Although John plays a variety of guitars, he’s clearly a Strat guy. Here’s a secret tip for you: he’s very vocal about loving his vintage ‘62 Strat (rightly so) but doesn’t often mention the fact that the pickups are a set of ‘regular’ Seymour Duncan Californian single coils! Worth a try if you love his tone!

Jimi Hendrix

All these years later, and most of us still instantly think of Hendrix whenever anyone mentions the terms ‘best guitarist ever’, ‘whammy bar’, ‘white strat’ or ‘Woodstock’. He’s just indelibly in there, within the DNA of each guitar player who has come around since.

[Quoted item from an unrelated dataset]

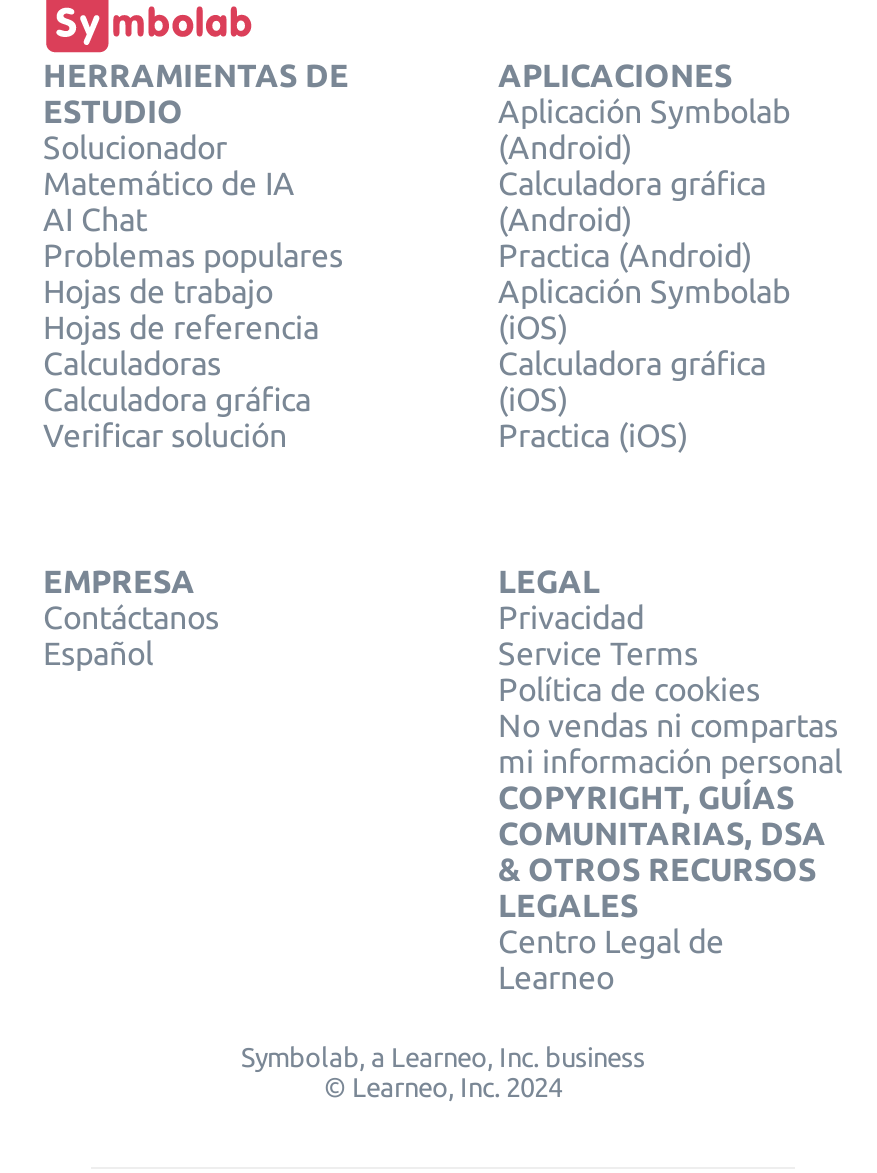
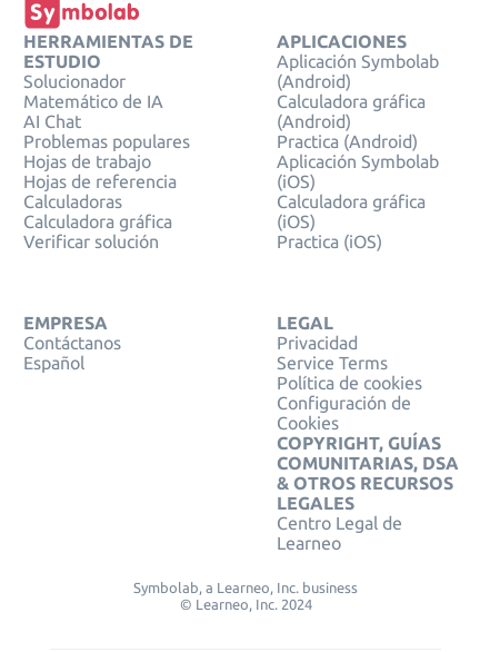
[498,708,842,780] No vendas ni compartas | mi información personal -> [276,393,411,433] Configuración de | Cookies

We all love Hendrix, and for quite different reasons. For me, it was his wild spirit: it was as if he could see shards of lightning coming from his guitar as he played, and strove to chase that lightning wherever it took him. It’s breathtaking stuff, and I suspect it’ll remain that way forever.

Ritchie Blackmore

A titanic hero for many, Deep Purple’s classic axeman Ritchie Blackmore deserves his status for sure. He not only gave the world the most well-known riff ever (Smoke on the Water), but he changed the game as a lead player too, bringing exotic playing and wild whammy bar tricks to one of the defining 70s hard rock bands. What is it about white Strats and influential lead guitarists?

Jeff Buckley

The tragic and awesomely talented Jeff Buckley continues to inspire, some 27 years after his accidental drowning in the Mississippi. A gifted guitarist and absolutely supersonic singer, Buckley also had a uniquely epic songwriting style that mixed melancholy with melodrama to unforgettable effect. A Tele fan, his iconic 1983 blonde Tele was actually on ‘permanent loan’ from his friend!

David Gilmour

Big Dave is the People’s Champion when it comes to guitar heroes. He’s a great equaliser out there in the world, where people like all kinds of music: from reggae lovers to metal maniacs, everyone agrees that Gilmour’s guitaring is pretty wonderful.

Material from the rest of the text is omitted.